→ Assignment: When copying the data below, keep only the lines from the one with "top: 36px ->" through the one with "html: <tr> <td><span>14</span></td>", word for word, and skip the pictures.

→ Data shown:
● ● ● ● ● ● ●

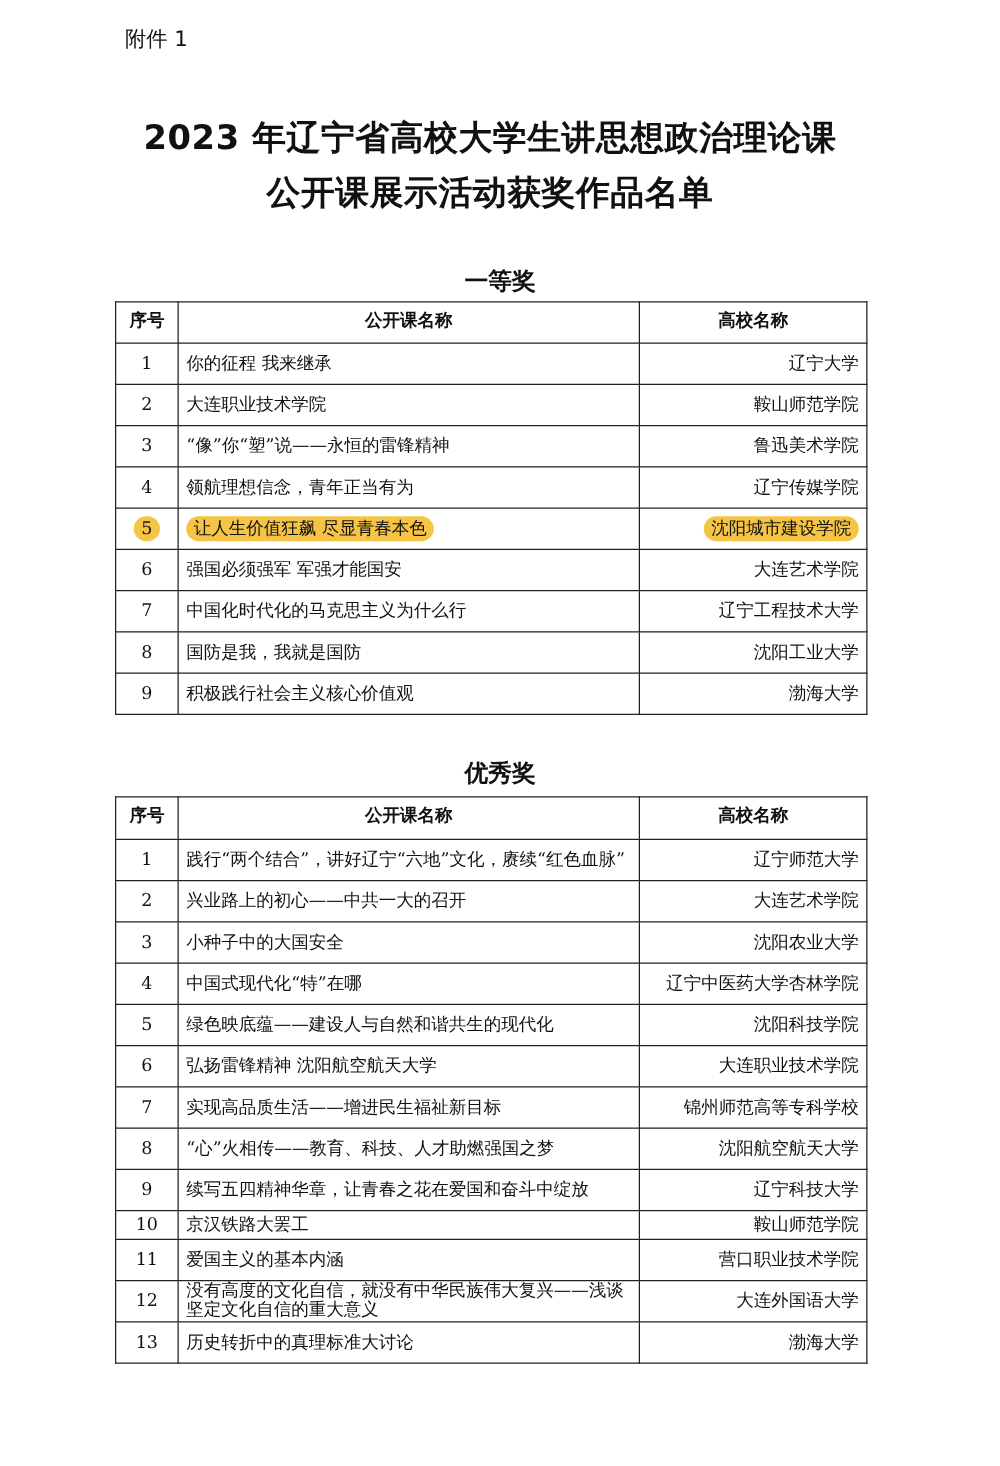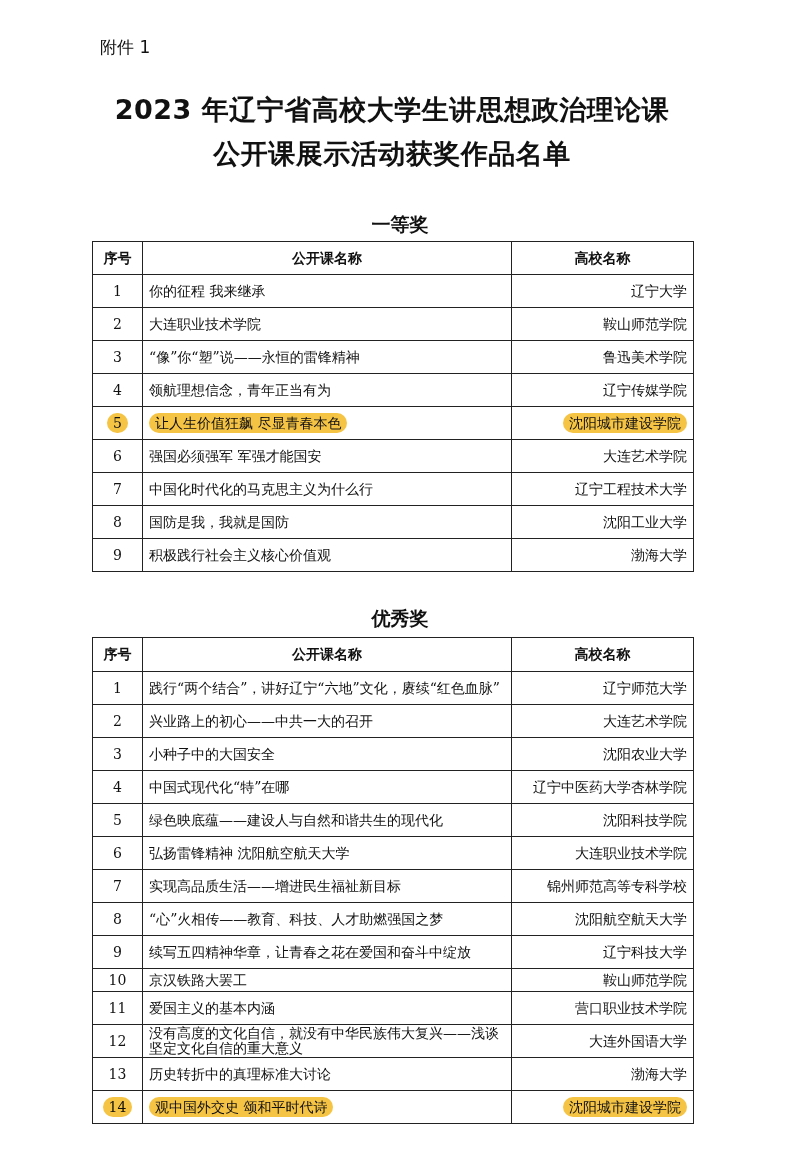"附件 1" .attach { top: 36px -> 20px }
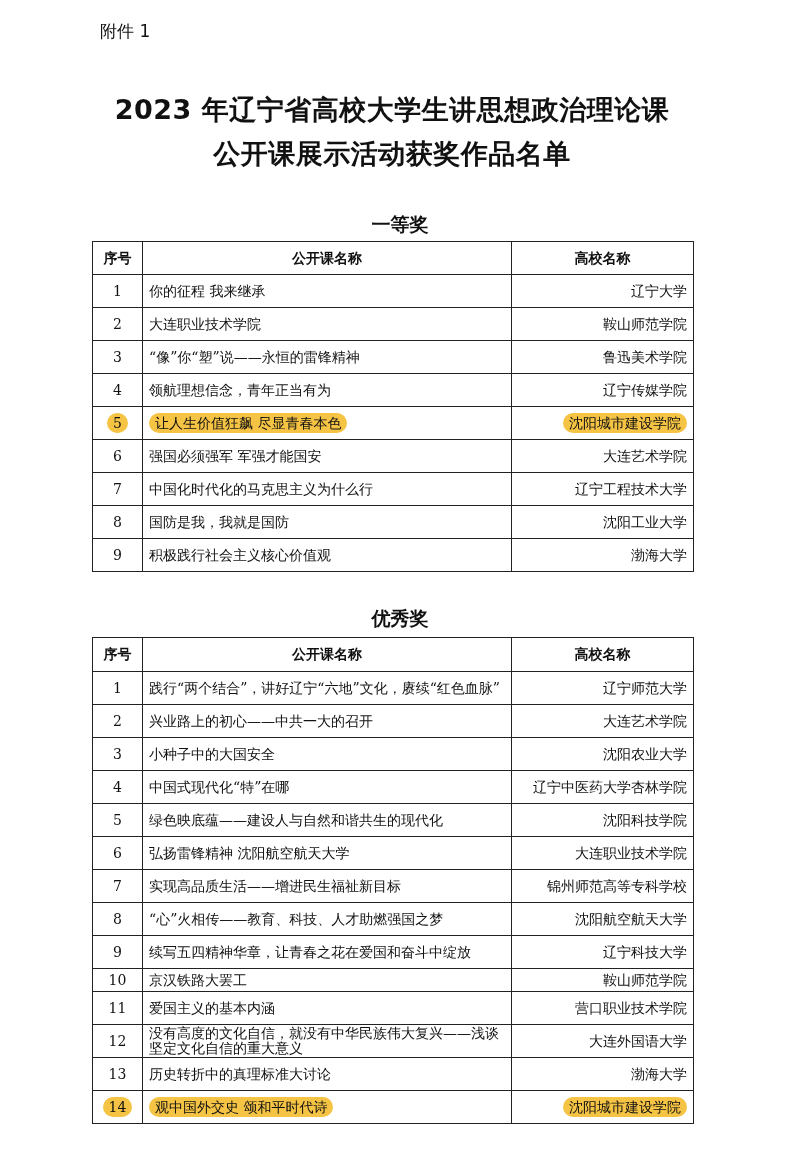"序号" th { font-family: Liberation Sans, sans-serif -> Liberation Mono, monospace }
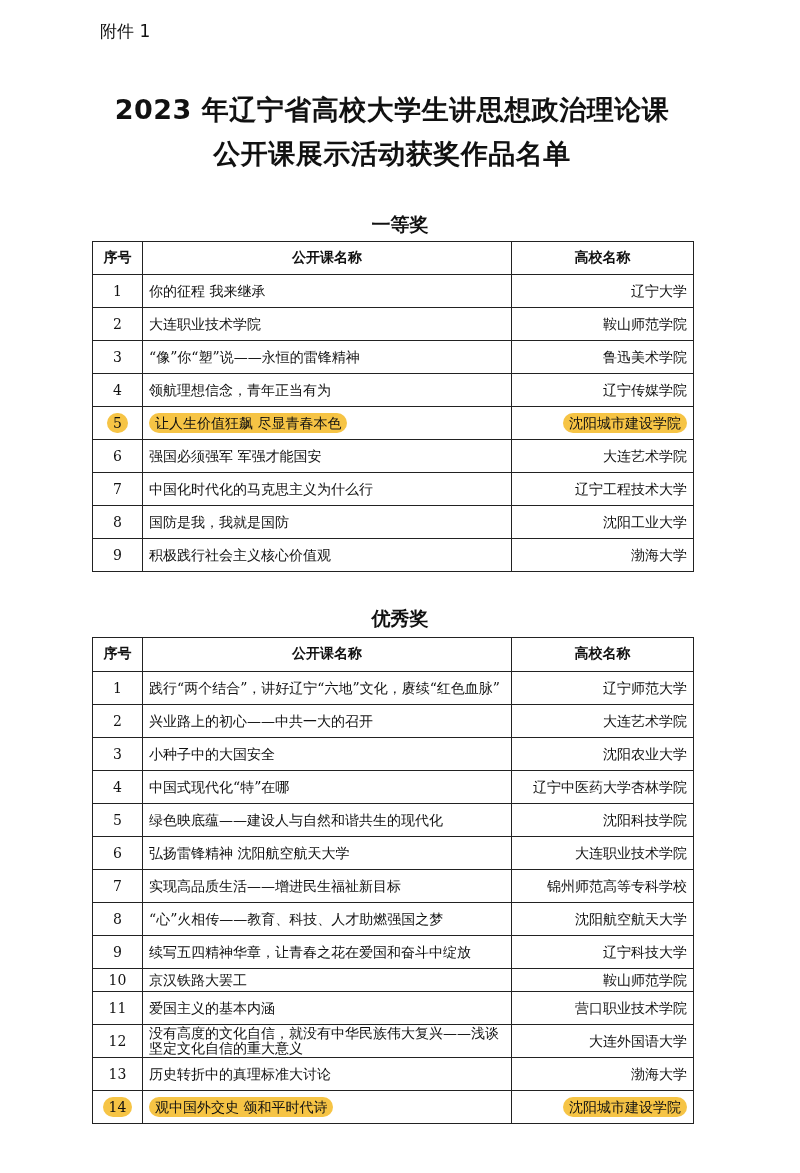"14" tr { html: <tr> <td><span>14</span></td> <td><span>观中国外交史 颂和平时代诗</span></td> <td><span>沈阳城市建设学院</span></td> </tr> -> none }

● ● ● ● ● ● ●

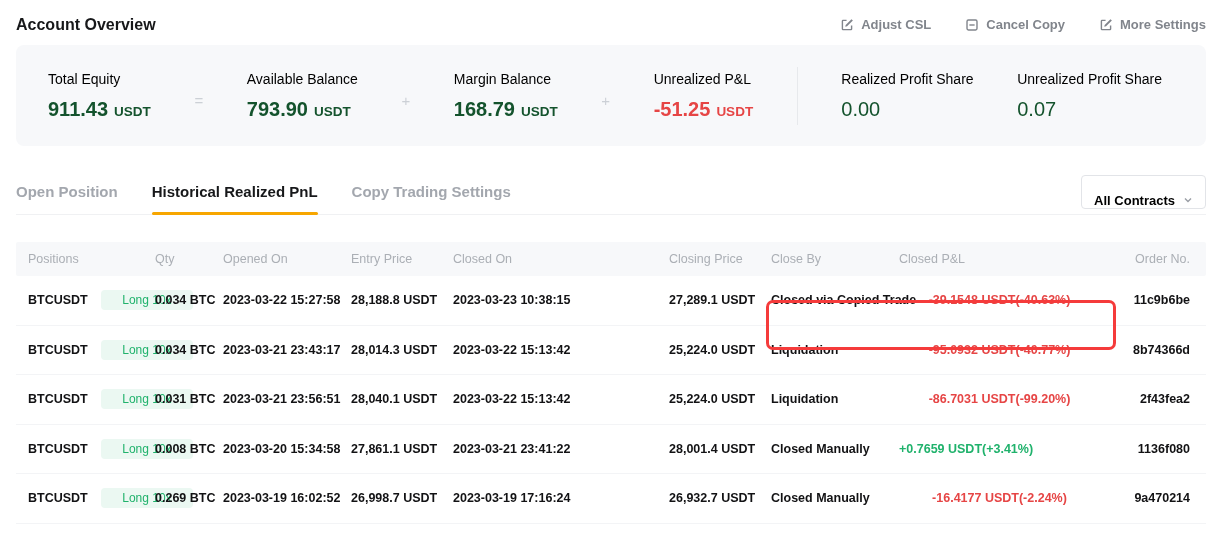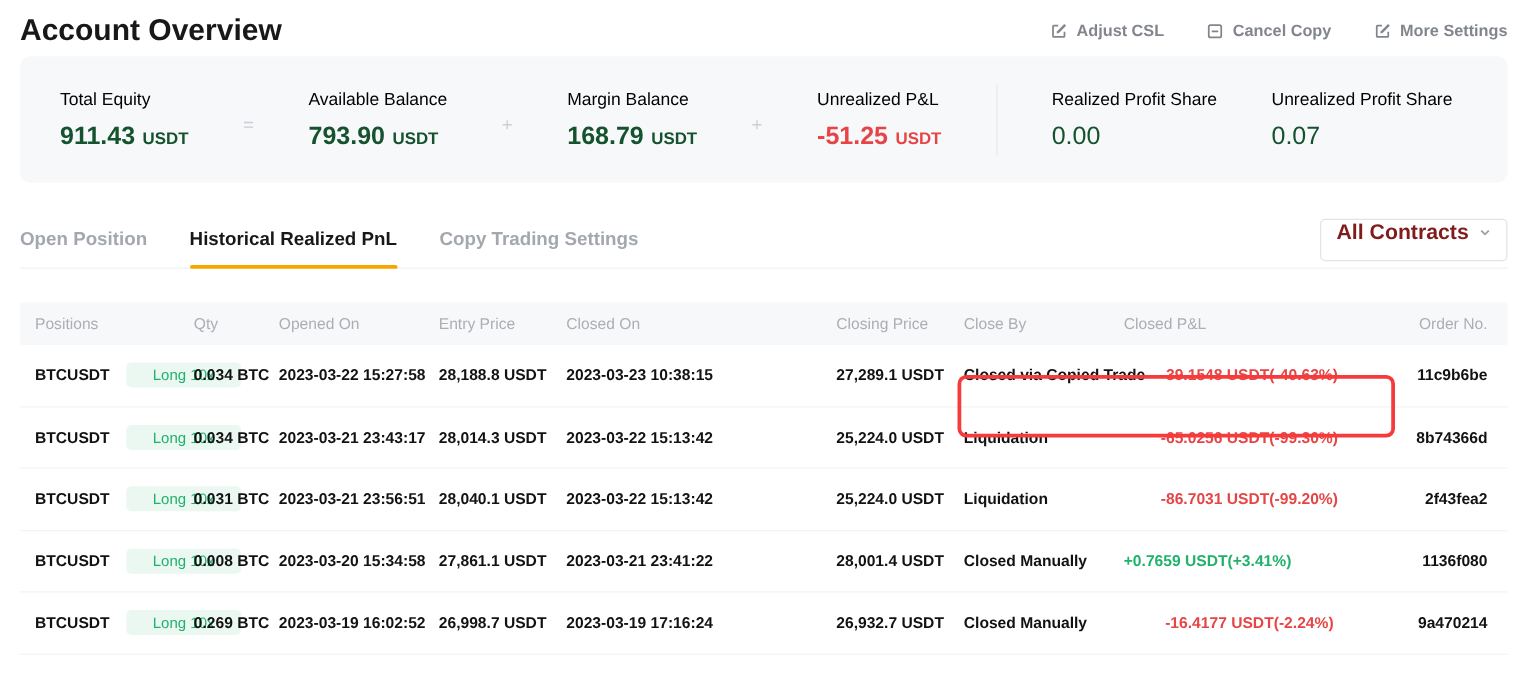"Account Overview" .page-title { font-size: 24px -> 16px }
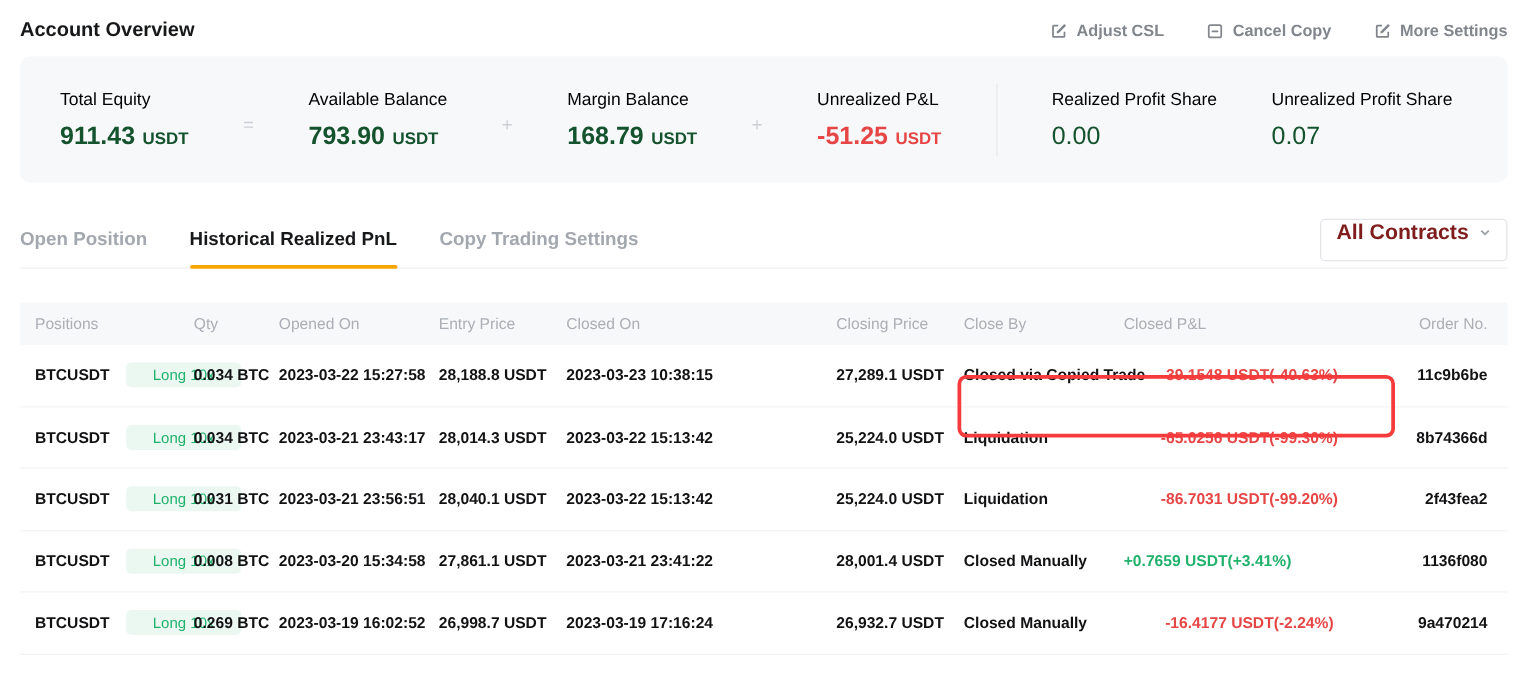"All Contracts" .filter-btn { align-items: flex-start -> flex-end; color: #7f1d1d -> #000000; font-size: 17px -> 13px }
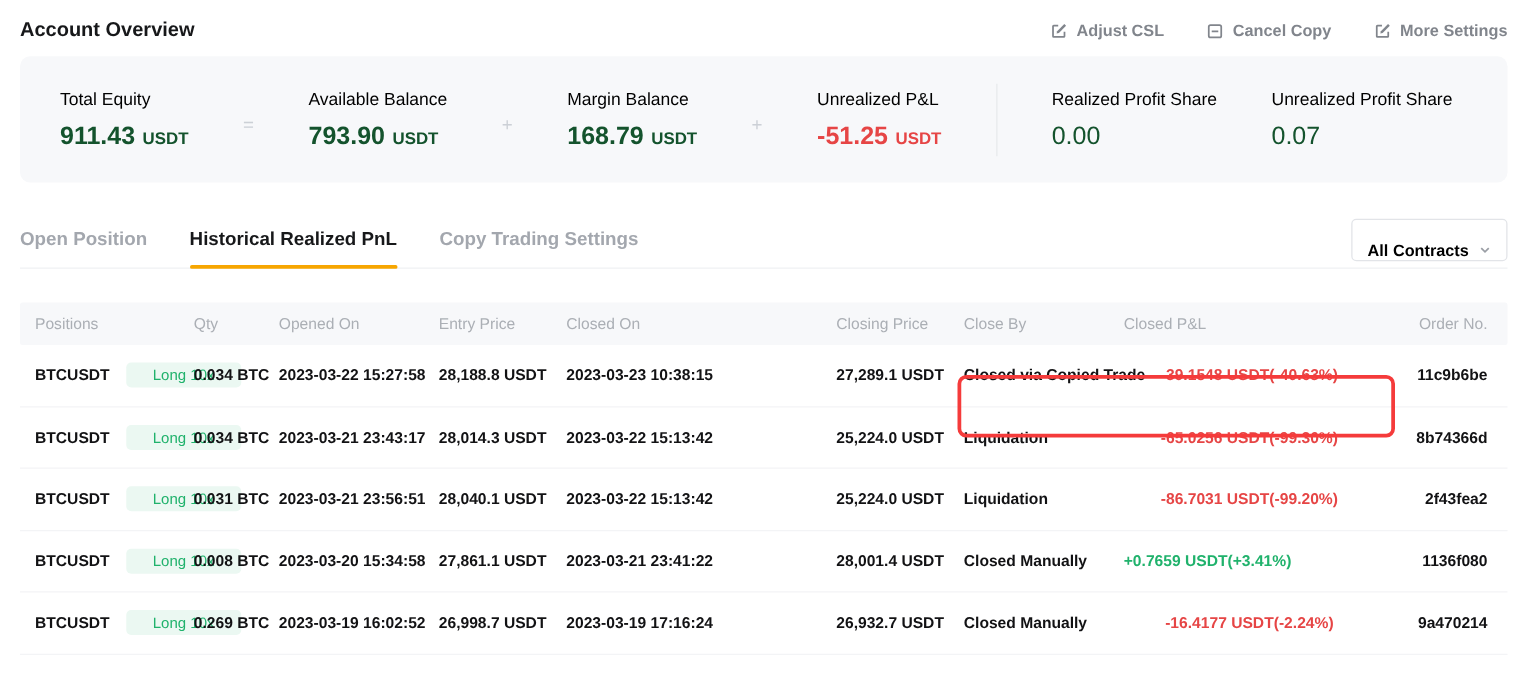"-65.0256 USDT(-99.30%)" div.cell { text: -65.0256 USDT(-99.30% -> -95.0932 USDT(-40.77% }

● ● ● ● ● ● ●

→ Response area:
"附件 1" .attach { top: 36px -> 20px }
"序号" th { font-family: Liberation Sans, sans-serif -> Liberation Mono, monospace }
"14" tr { html: <tr> <td><span>14</span></td> <td><span>观中国外交史 颂和平时代诗</span></td> <td><span>沈阳城市建设学院</span></td> </tr> -> none }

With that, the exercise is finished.